Pignoramento auto: ecco cosa cambia

di Redazione
16 settembre 2015 | ore 12:52

Secondo quanto riporta InvestireOggi.it, sono state introdotte importanti novità per quel che riguarda l’esecuzione forzata e quindi il pignoramento di auto, moto e rimorchi. Quali sono le novità?

PROCEDURE SEMPLICI – Le procedure di pignoramento sono state semplificate. Prima dell’introduzione del decreto la normativa prevedeva che per la procedura di esecuzione forzata ci fosse l’obbligo della notifica personale presso il domicilio del debitore dell’atto di pignoramento, dal 31 marzo 2015 il creditore o l’Ufficiale Giudiziario possono assolvere tale adempimento per via telematica. Per il pignoramento di auto, moto e rimorchi il creditore dopo aver ricevuto dal Pra l’informativa sulle auto e i veicoli intestati al debitore può procedere alla notifica dell’atto di pignoramento.

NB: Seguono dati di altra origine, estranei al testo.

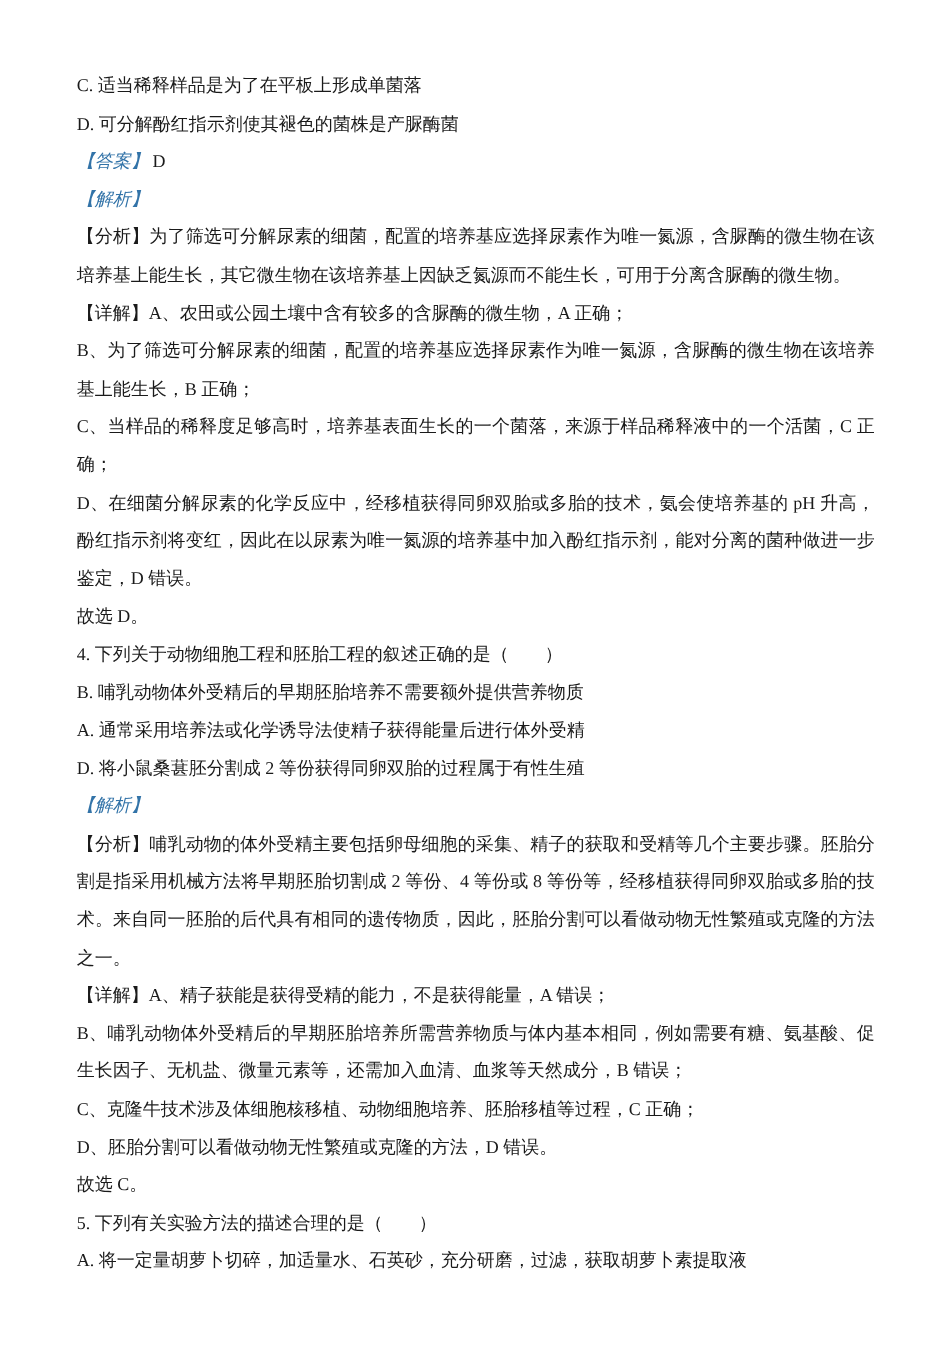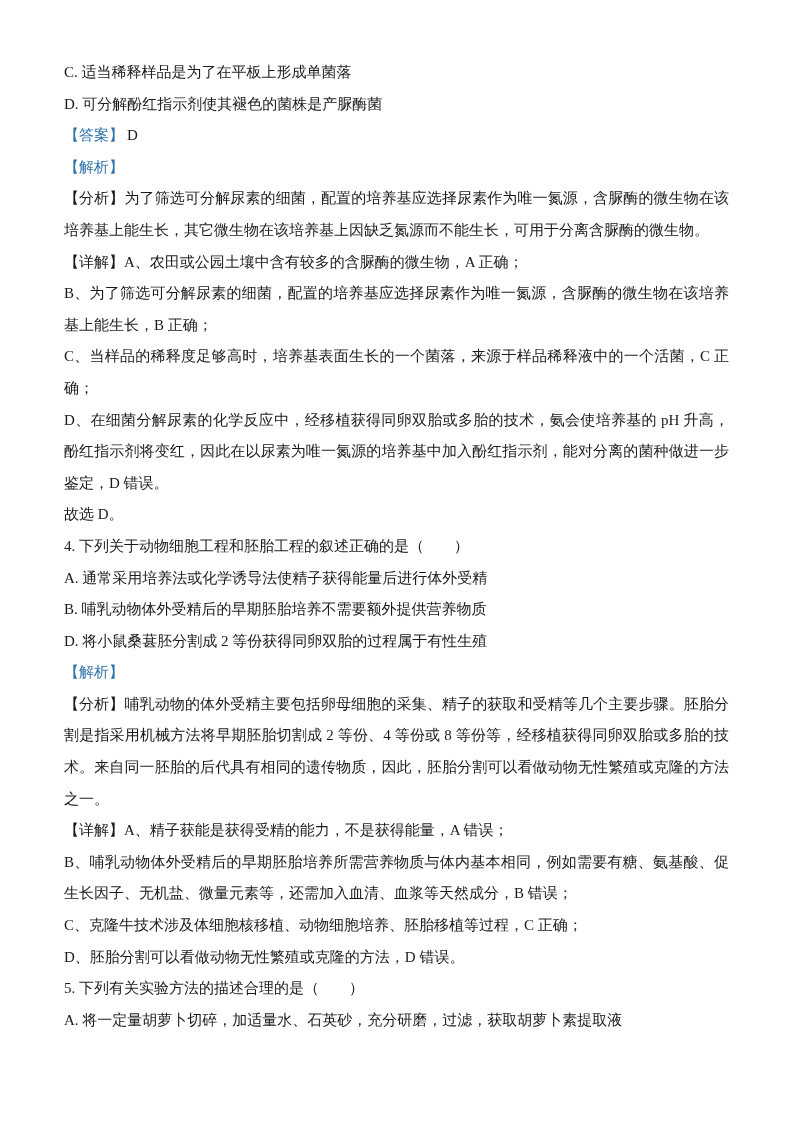--- a/index.html
+++ b/index.html
@@ -31,6 +31,7 @@
   }
   .marker {
     color: #3273a8;
+    font-style: italic;
   }
   .answer-value {
     padding-left: 3px;

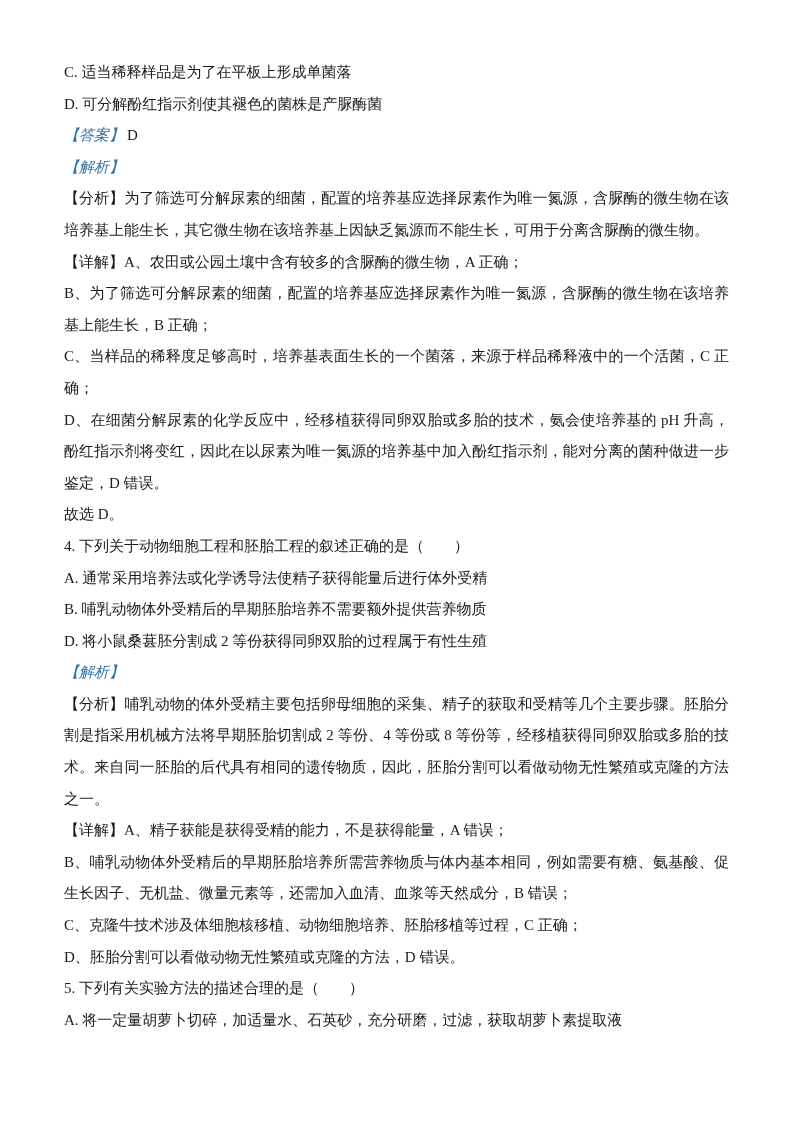--- a/index.html
+++ b/index.html
@@ -57,8 +57,8 @@
   <p class="line">故选 D。</p>
 
   <p class="line">4. 下列关于动物细胞工程和胚胎工程的叙述正确的是（　　）</p>
+  <p class="line">B. 哺乳动物体外受精后的早期胚胎培养不需要额外提供营养物质</p>
   <p class="line">A. 通常采用培养法或化学诱导法使精子获得能量后进行体外受精</p>
-  <p class="line">B. 哺乳动物体外受精后的早期胚胎培养不需要额外提供营养物质</p>
   <p class="line">D. 将小鼠桑葚胚分割成 2 等份获得同卵双胎的过程属于有性生殖</p>
 
 

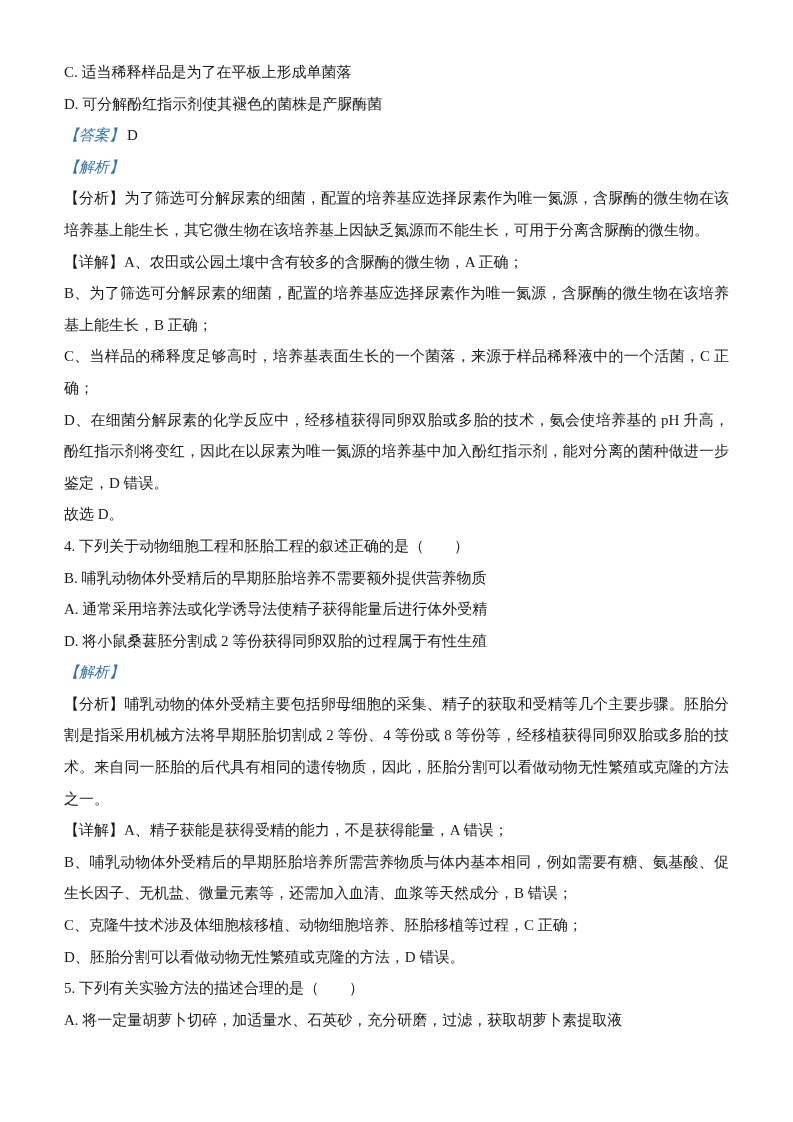--- a/index.html
+++ b/index.html
@@ -69,6 +69,7 @@
   <p class="line">B、哺乳动物体外受精后的早期胚胎培养所需营养物质与体内基本相同，例如需要有糖、氨基酸、促生长因子、无机盐、微量元素等，还需加入血清、血浆等天然成分，B 错误；</p>
   <p class="line">C、克隆牛技术涉及体细胞核移植、动物细胞培养、胚胎移植等过程，C 正确；</p>
   <p class="line">D、胚胎分割可以看做动物无性繁殖或克隆的方法，D 错误。</p>
+  <p class="line">故选 C。</p>
 
   <p class="line">5. 下列有关实验方法的描述合理的是（　　）</p>
   <p class="line">A. 将一定量胡萝卜切碎，加适量水、石英砂，充分研磨，过滤，获取胡萝卜素提取液</p>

NUOVO PIGNORAMENTO 2015 – Con l’introduzione dell’articolo 521 bis del codice di procedura civile si prevede che l’esecuzione di pignoramento e custodia dei veicoli possa essere effettuato dopo la notifica al debitore e la trascrizione dell’atto di pignoramento. L’atto di pignoramento, documento formale con cui il debitore viene messo a conoscenza del pignoramento, fornisce anche i tempi e le scadenze entro i quali lo stesso debba consegnare i suddetti beni pignorati insieme ai documenti di proprietà, ovvero:

1. ingiunzione al debitore dal commettere comportamenti che possano sottrarre la garanzia del credito ( nascondere, demolire o vendere il bene pignorato).
2. intimazione di consegna entro 10 giorni dei beni pignorati insieme a libretto di circolazione e foglio complementare. L’atto di pignoramento rende il debitore custode del mezzo fino al momento della consegna. Se trascorrono 10 giorni senza che il debitore consegni il mezzo pignorato e se questo viene trovato a circolare su strada si può procedere a ritiro del mezzo e della sua documentazione e conseguente consegna del bene al IVG che ne assume la custodia.